The Stafford Gallery was an early 20th-century art gallery in London. Artists whose works were exhibited there include both internationally known painters such as Pablo Picasso, Paul Gauguin, Paul Cézanne and Gustave Courbet and significant English figures such as Walter Sickert and Sir William Nicholson.

The gallery opened in the early years of the century at 34 Old Bond Street, London W., on the corner with Stafford Street; but by 1910 had moved to 1 Duke Street, St. James's.

Exhibitions
In June 1903 the gallery showed watercolours by William Nicholson of the colleges of Oxford University. Twenty-four lithographs of these, with descriptive text by Arthur Waugh, were published by the gallery in two folios in 1905. Nicholson also provided the cover illustration for the catalogue an exhibition of old masters in 1910.
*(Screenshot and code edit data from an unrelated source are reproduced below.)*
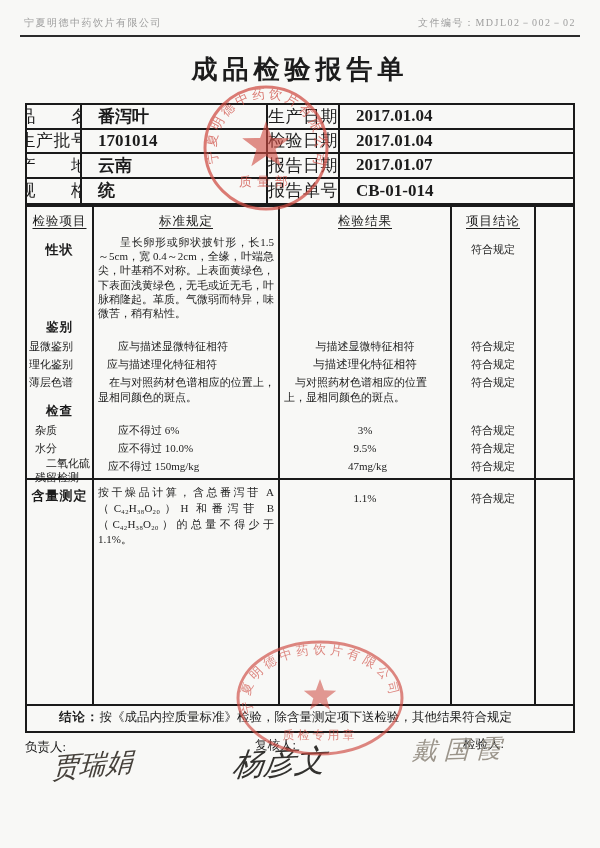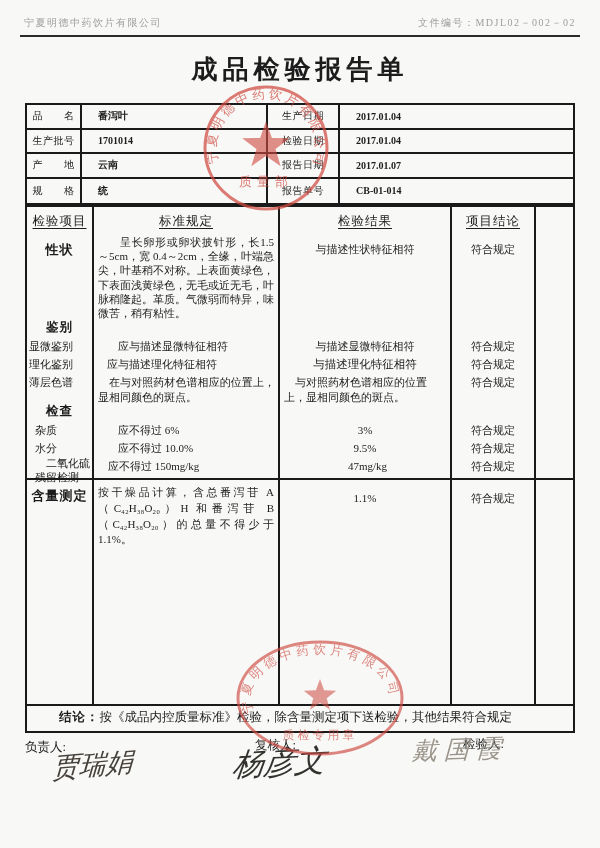--- a/index.html
+++ b/index.html
@@ -23,7 +23,7 @@
     border:2px solid #1a1a1a;
     display:grid; grid-template-columns:55px 186px 72px 1fr;
     grid-template-rows:repeat(4,1fr);
-    font-size:10px;
+    font-size:17px;
   }
   .cell { display:flex; align-items:center; overflow:hidden; white-space:nowrap; }
   .br { border-right:2px solid #1a1a1a; }

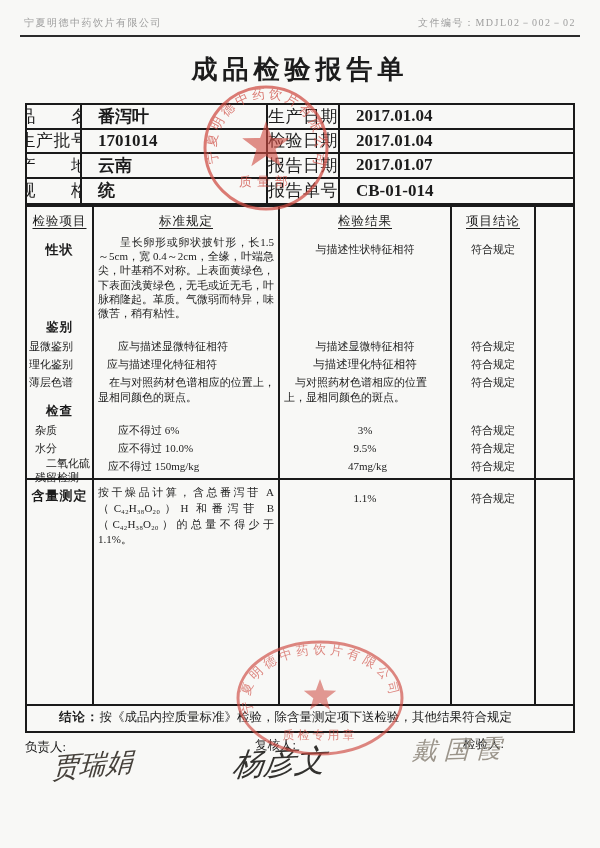--- a/index.html
+++ b/index.html
@@ -109,7 +109,6 @@
 
     <div class="tb ctr sec-lab" style="left:0;width:65px;top:35px">性状</div>
     <div class="tb para ind2" style="left:71px;width:176px;top:28px">呈长卵形或卵状披针形，长1.5～5cm，宽 0.4～2cm，全缘，叶端急尖，叶基稍不对称。上表面黄绿色，下表面浅黄绿色，无毛或近无毛，叶脉稍隆起。革质。气微弱而特异，味微苦，稍有粘性。</div>
-    <div class="tb ctr" style="left:253px;width:170px;top:35px;font-size:11px">与描述性状特征相符</div>
     <div class="tb ctr" style="left:425px;width:82px;top:35px;font-size:11px">符合规定</div>
 
     <div class="tb ctr sec-lab" style="left:0;width:65px;top:113px;font-size:12.5px">鉴别</div>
In the second decade of the century, and thus shortly after Roger Fry's Manet and the Post-Impressionists at the Grafton Galleries in 1910–11, the Stafford Gallery began to show more avant-garde, particularly French, works. In 1911 there were exhibitions of paintings by Courbet (March), Sickert (June), Gauguin and Cézanne (November), and possibly Camille Pissarro in October; work by Vincent van Gogh may also have been shown. The Gauguin show is the subject of Spencer Gore's painting Gauguins and Connoisseurs at the Stafford Gallery. In 1912 there were exhibitions of paintings by the Scottish Colourist J.D. Fergusson (March) and drawings by Picasso (April).